» PROMPT
Copy every line that contains the string "Enter" from the entries below.

• • • • •

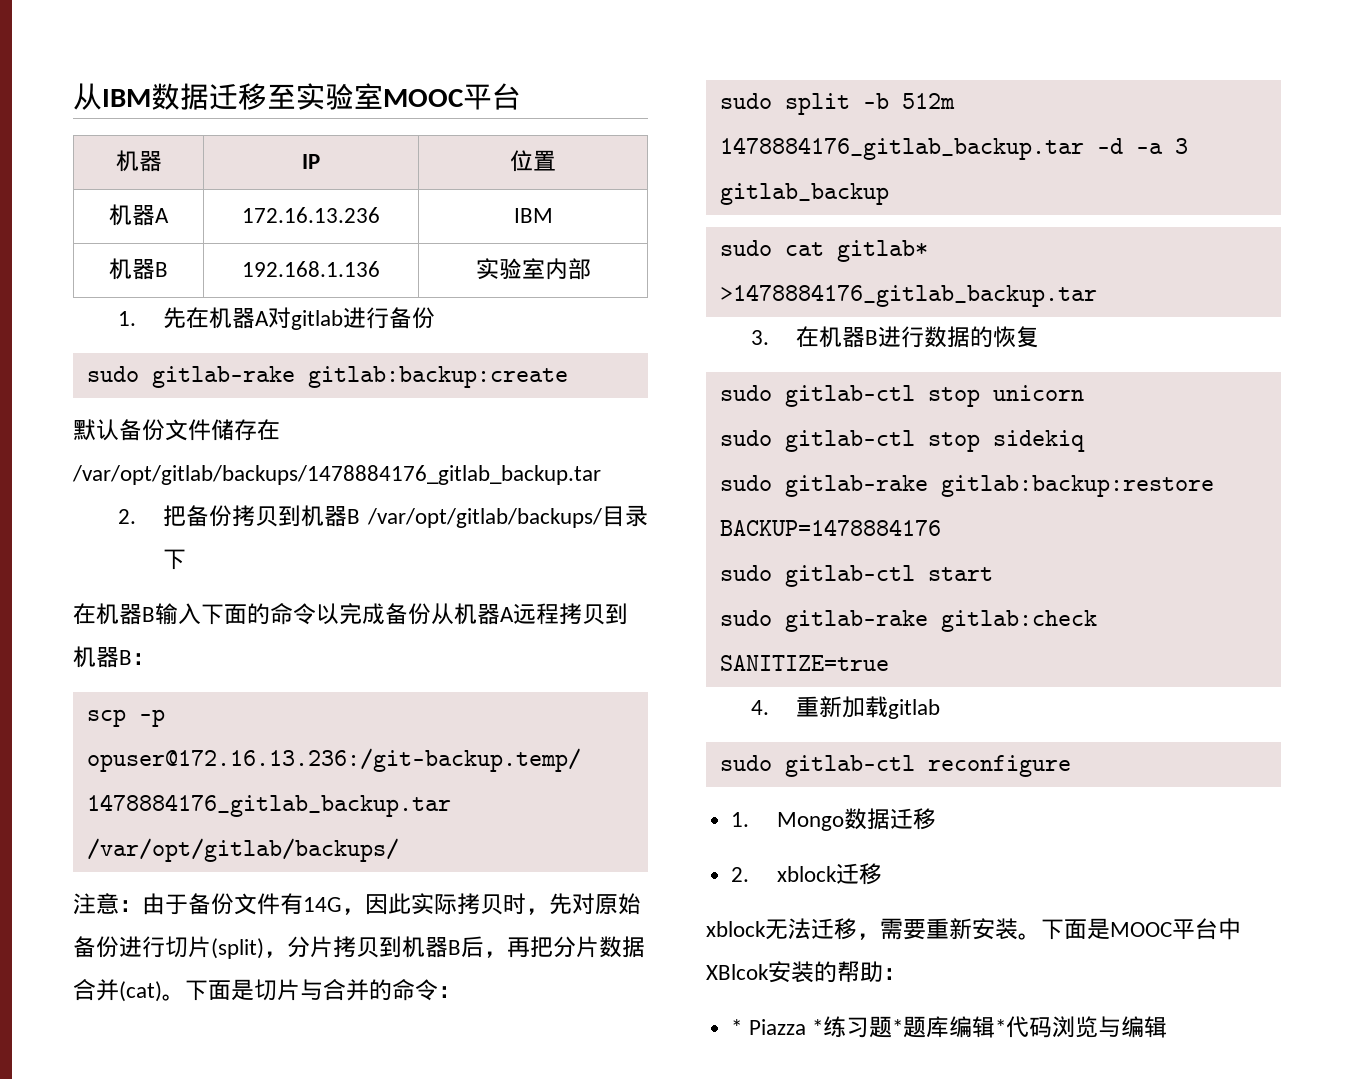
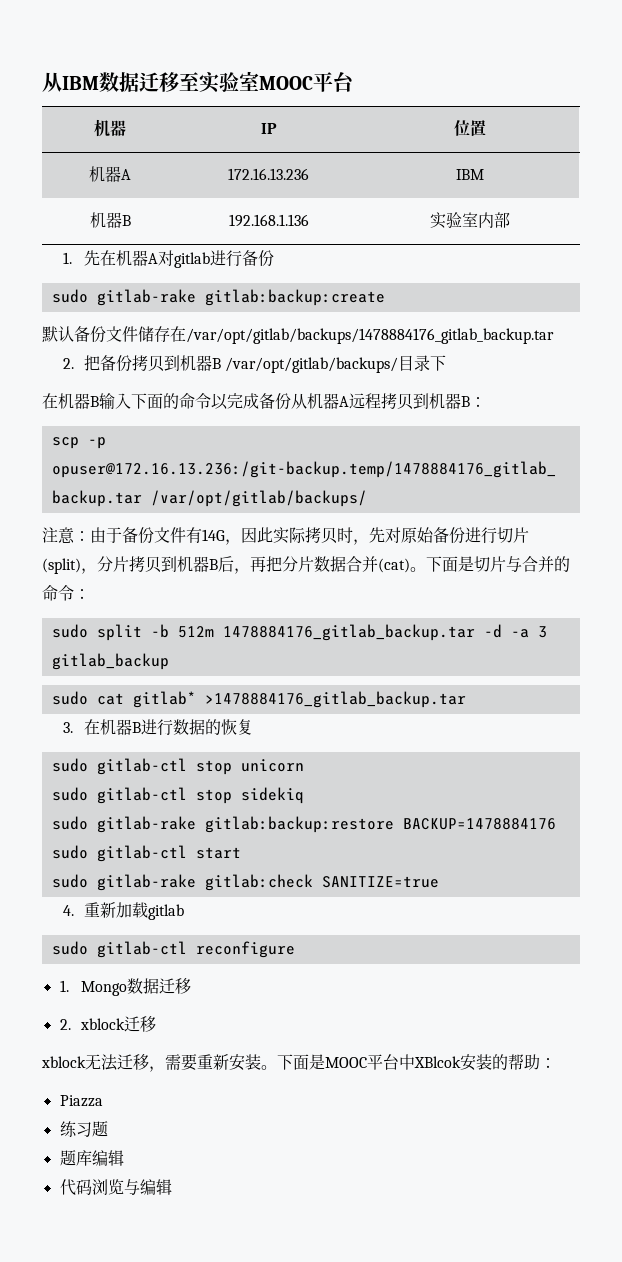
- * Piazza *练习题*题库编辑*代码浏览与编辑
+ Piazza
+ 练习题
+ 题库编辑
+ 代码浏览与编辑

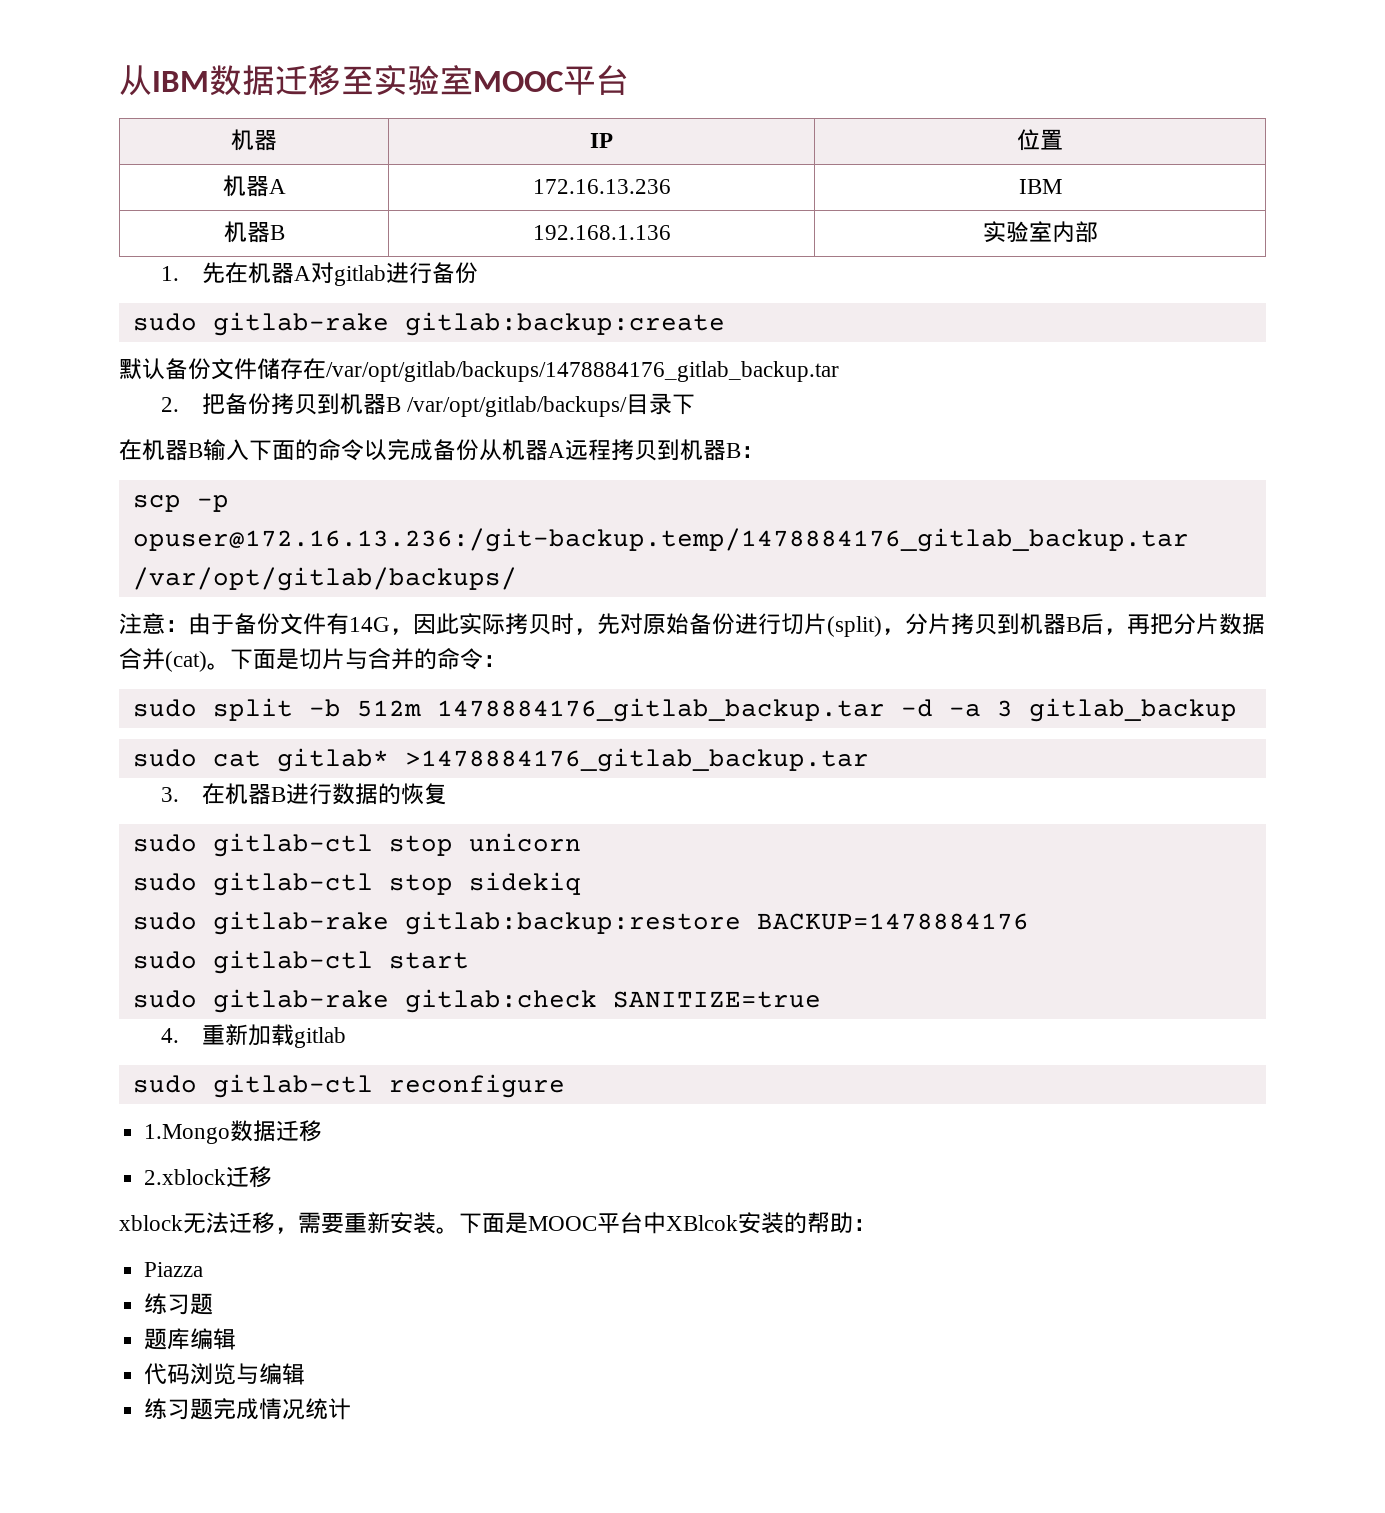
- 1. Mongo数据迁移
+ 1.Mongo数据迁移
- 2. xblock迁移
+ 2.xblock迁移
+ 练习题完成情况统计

• • • • •

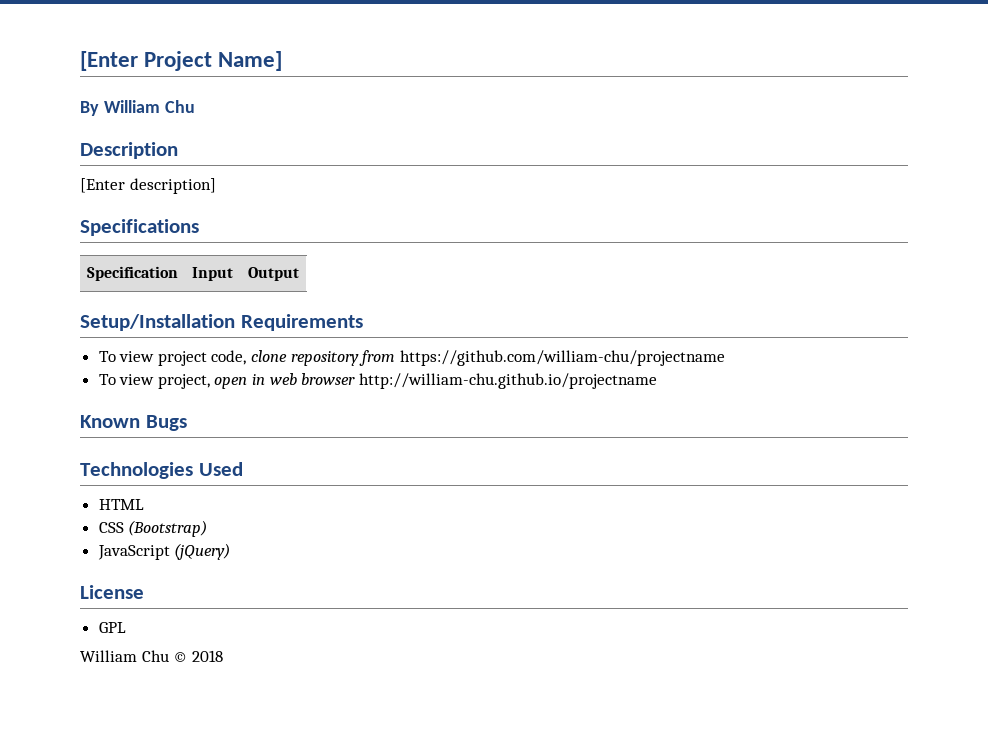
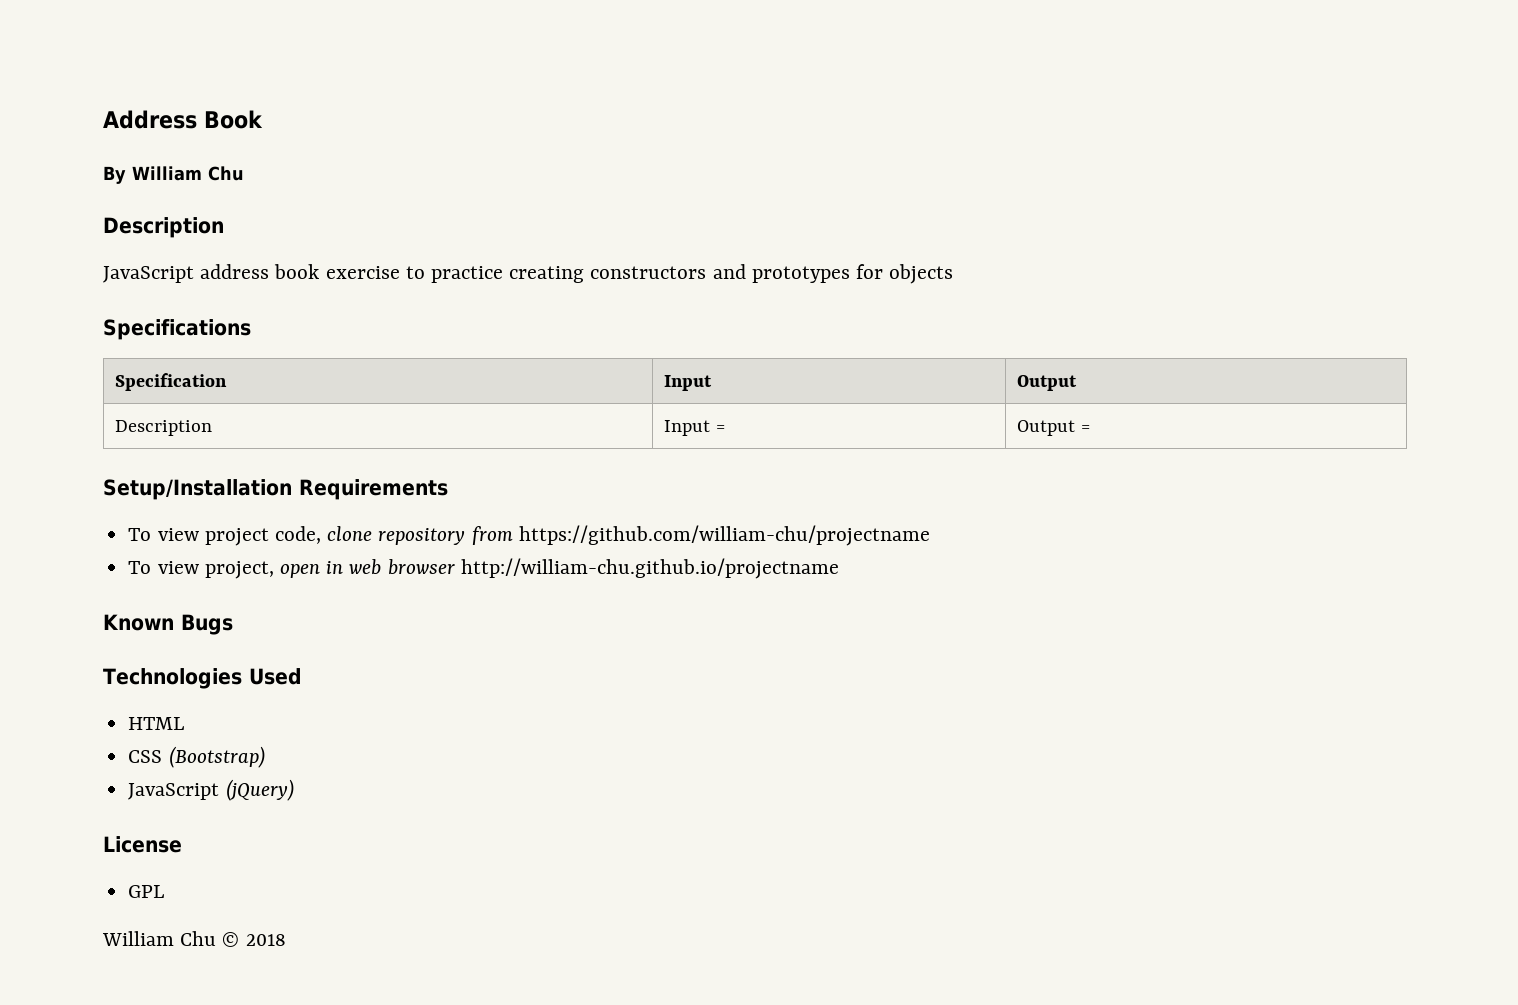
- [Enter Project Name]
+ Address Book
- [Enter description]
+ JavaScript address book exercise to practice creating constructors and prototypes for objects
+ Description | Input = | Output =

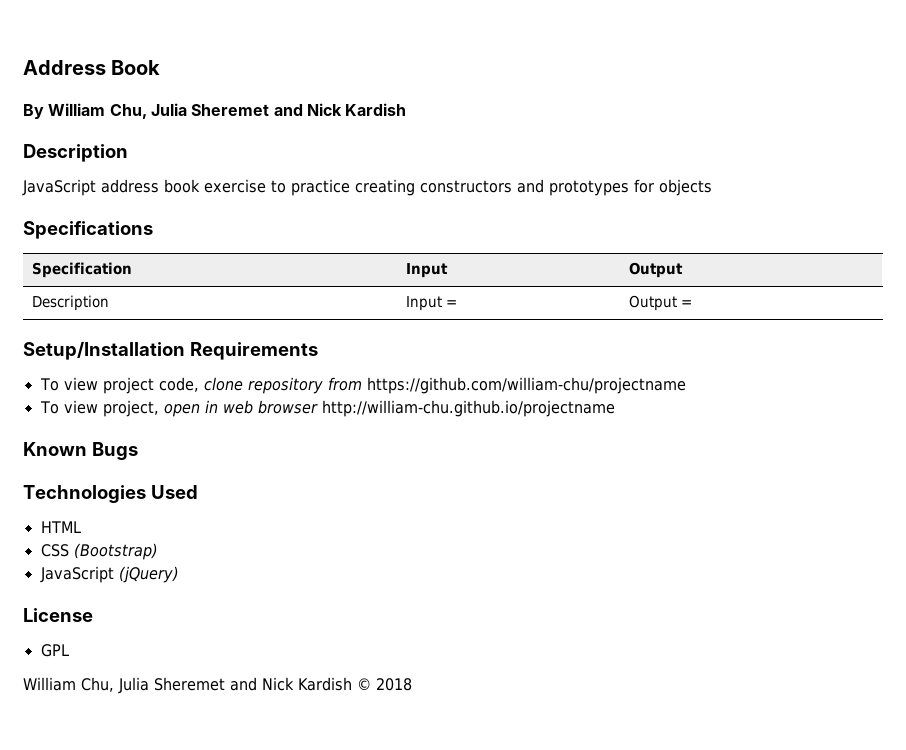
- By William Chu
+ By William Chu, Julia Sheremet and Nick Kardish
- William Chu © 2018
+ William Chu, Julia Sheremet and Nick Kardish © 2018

• • • • •

» YOUR SOLUTION
- [Enter Project Name]
- [Enter description]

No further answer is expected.